## WORK INSTRUCTION:
Go over the listing below line by line, and return each one holding the string "span".

## DATA EXTRACT:
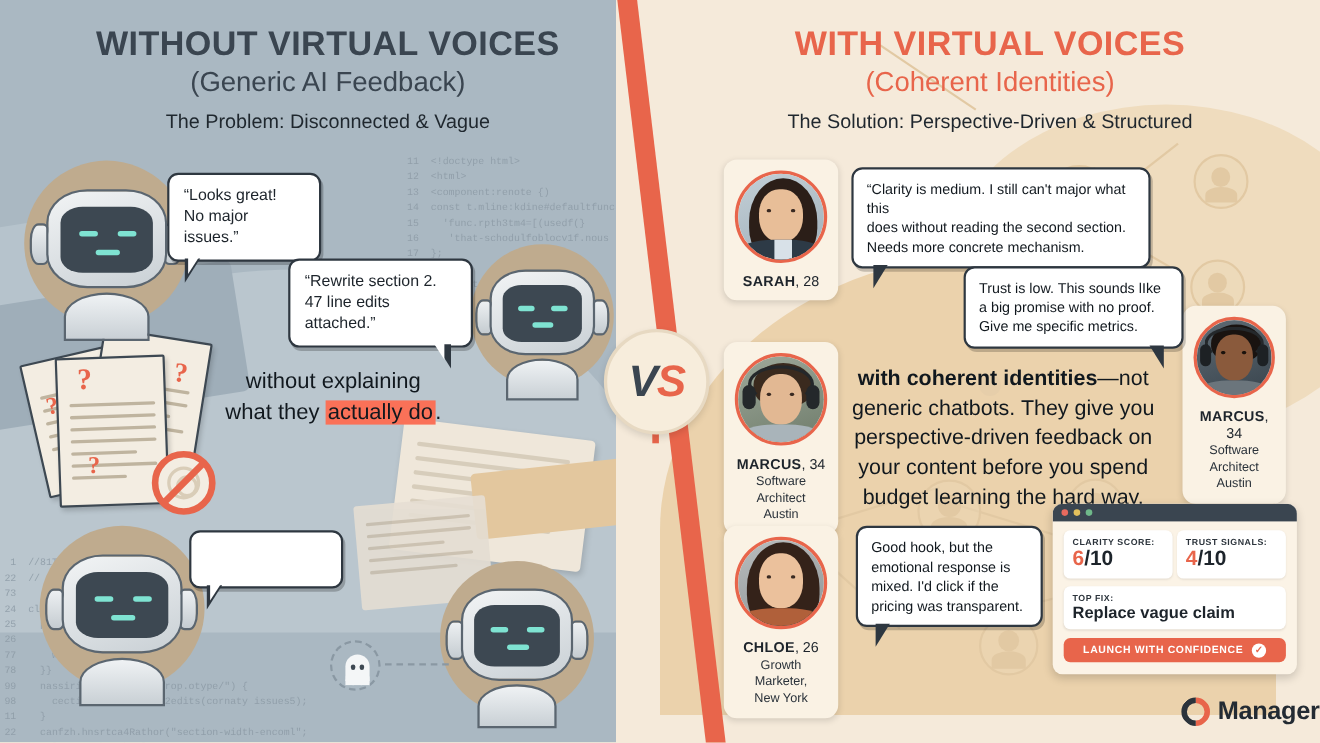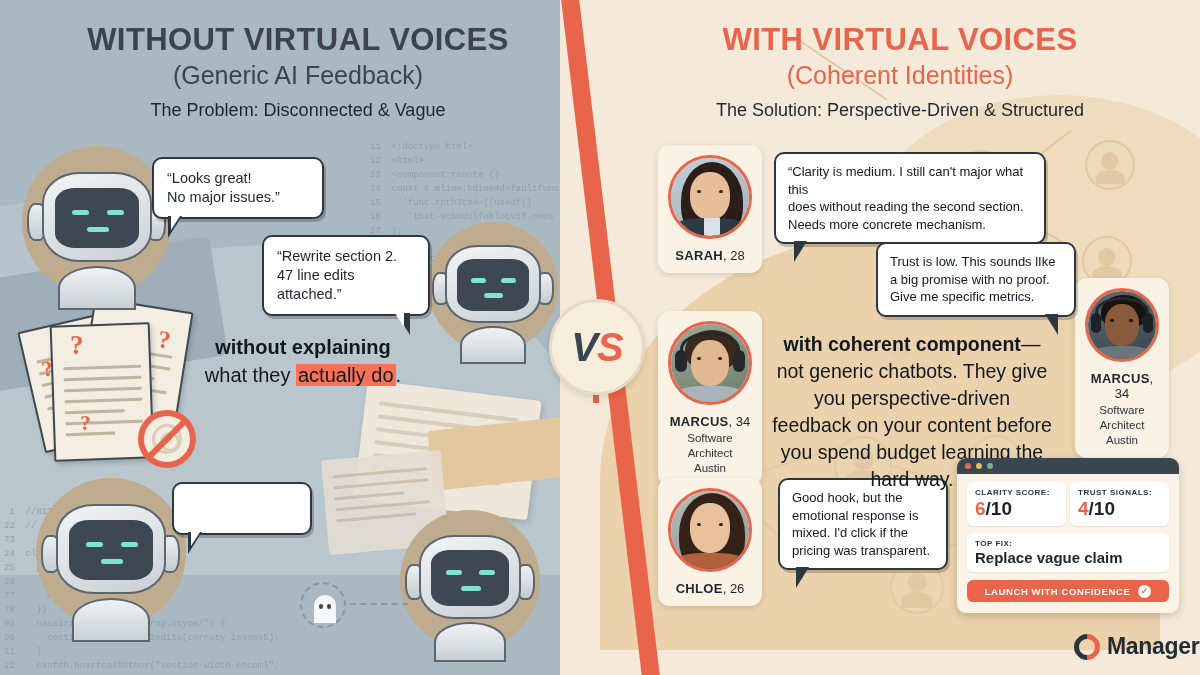--- a/index.html
+++ b/index.html
@@ -116,7 +116,7 @@
   .bubble .tail {
     position:absolute; width:0; height:0;
   }
-  .bub-looks { left: 152px; top: 157px; width: 172px; }
+  .bub-looks { left: 152px; top: 157px; width: 140px; }
   .bub-looks .tail {
     left: 14px; bottom:-21px;
     border-left: 14px solid #2E3740; border-bottom: 22px solid transparent;

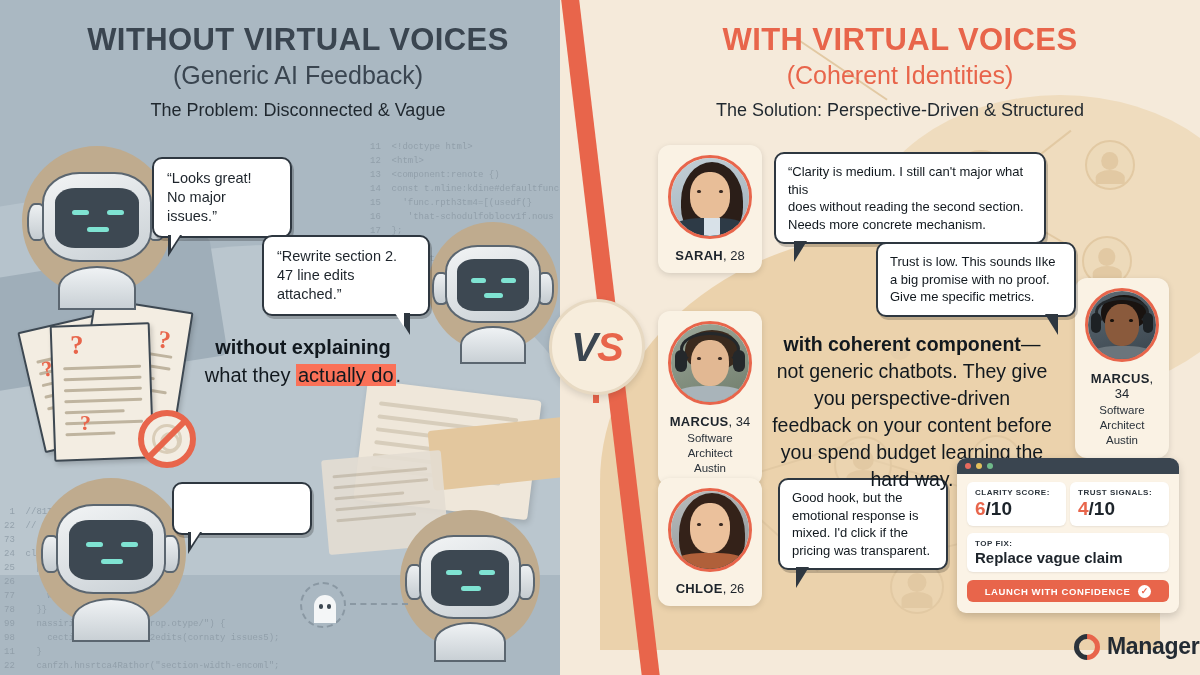--- a/index.html
+++ b/index.html
@@ -220,7 +220,7 @@
     position:absolute; left: 178px; top: 333px; width: 250px; text-align:center;
     font-size: 20px; line-height: 28px; color:#11181E;
   }
-  .lead-left b { font-weight: bold; text-align: right; }
+  .lead-left b { font-weight: normal; text-align: right; }
   .hl { background:#FA7158; padding: 0 2px; }
 
   .lead-right {

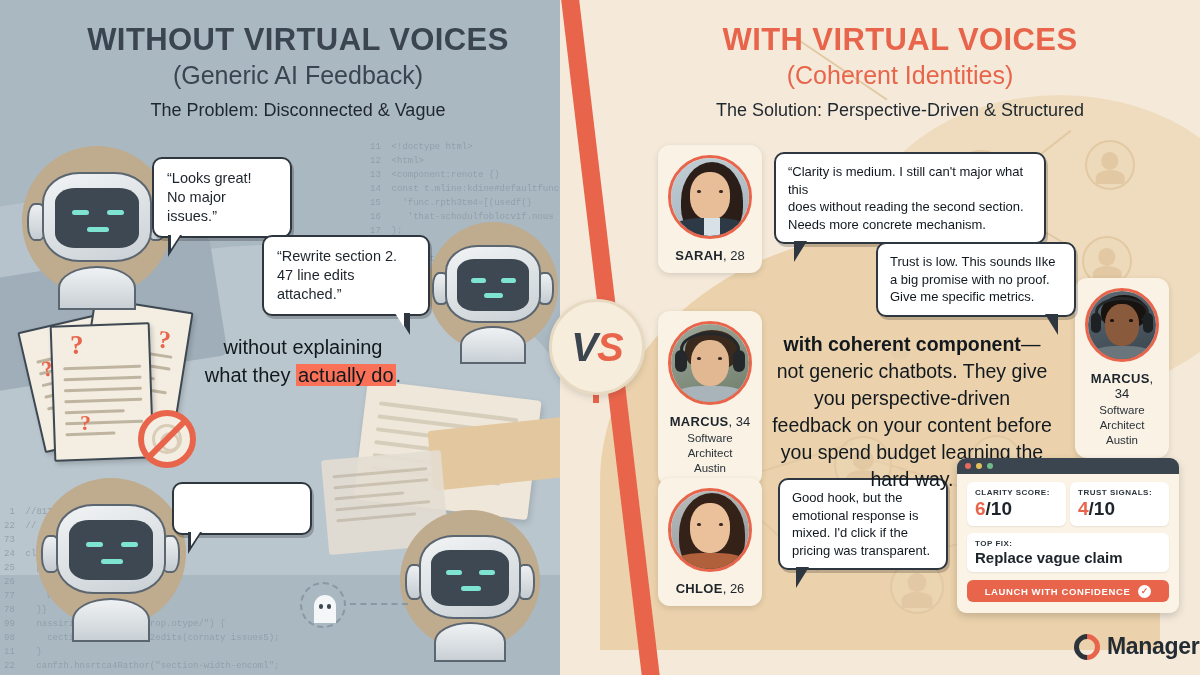--- a/index.html
+++ b/index.html
@@ -628,7 +628,7 @@
   </div>
 
   <div class="lead-right">
-    <b>with coherent component</b><span>—not generic chatbots. They give you perspective-driven feedback on your content before you spend budget learning the hard way.</span>
+    <b>with coherent identities</b><span>—not generic chatbots. They give you perspective-driven feedback on your content before you spend budget learning the hard way.</span>
   </div>
 
   <div class="vs-wrap">

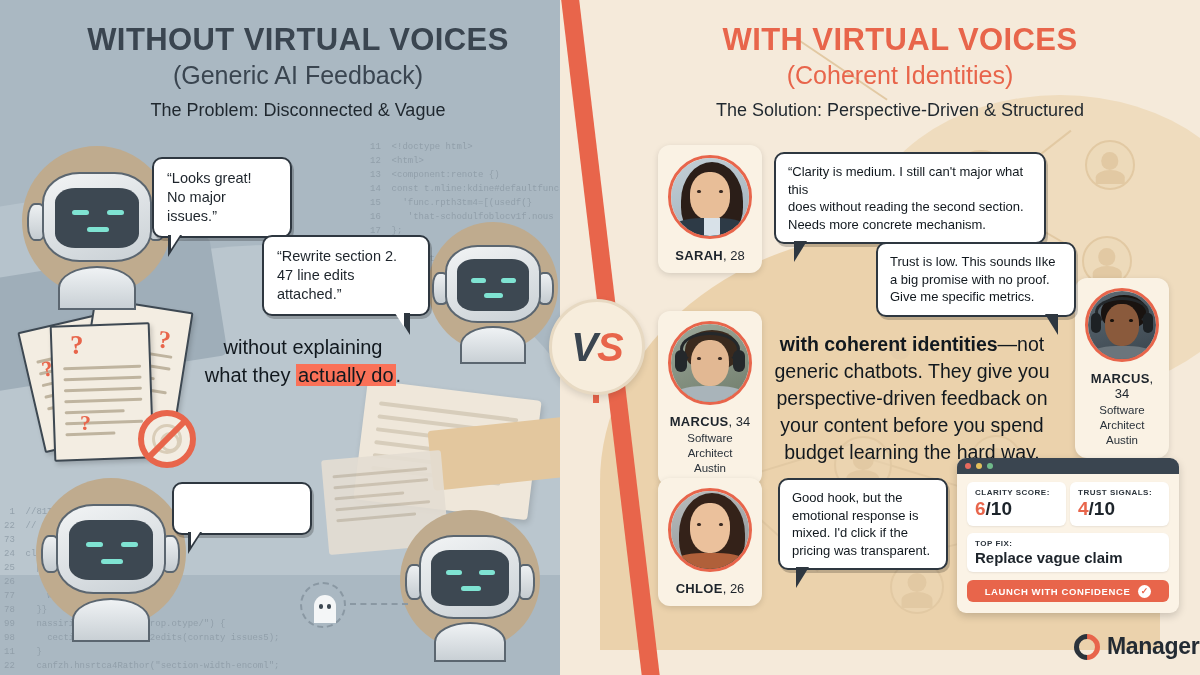--- a/index.html
+++ b/index.html
@@ -546,6 +546,10 @@
       <div class="name">
         <b>CHLOE</b><span>, </span><span>26</span>
       </div>
+      <div class="role">
+        <div>Growth Marketer,</div>
+        <div>New York</div>
+      </div>
     </div>
 
     <div class="pcard small" style="left:515px;top:278px;width:94px;">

## TASK OUTPUT:
-    <b>with coherent component</b><span>—not generic chatbots. They give you perspective-driven feedback on your content before you spend budget learning the hard way.</span>
+    <b>with coherent identities</b><span>—not generic chatbots. They give you perspective-driven feedback on your content before you spend budget learning the hard way.</span>
         <b>CHLOE</b><span>, </span><span>26</span>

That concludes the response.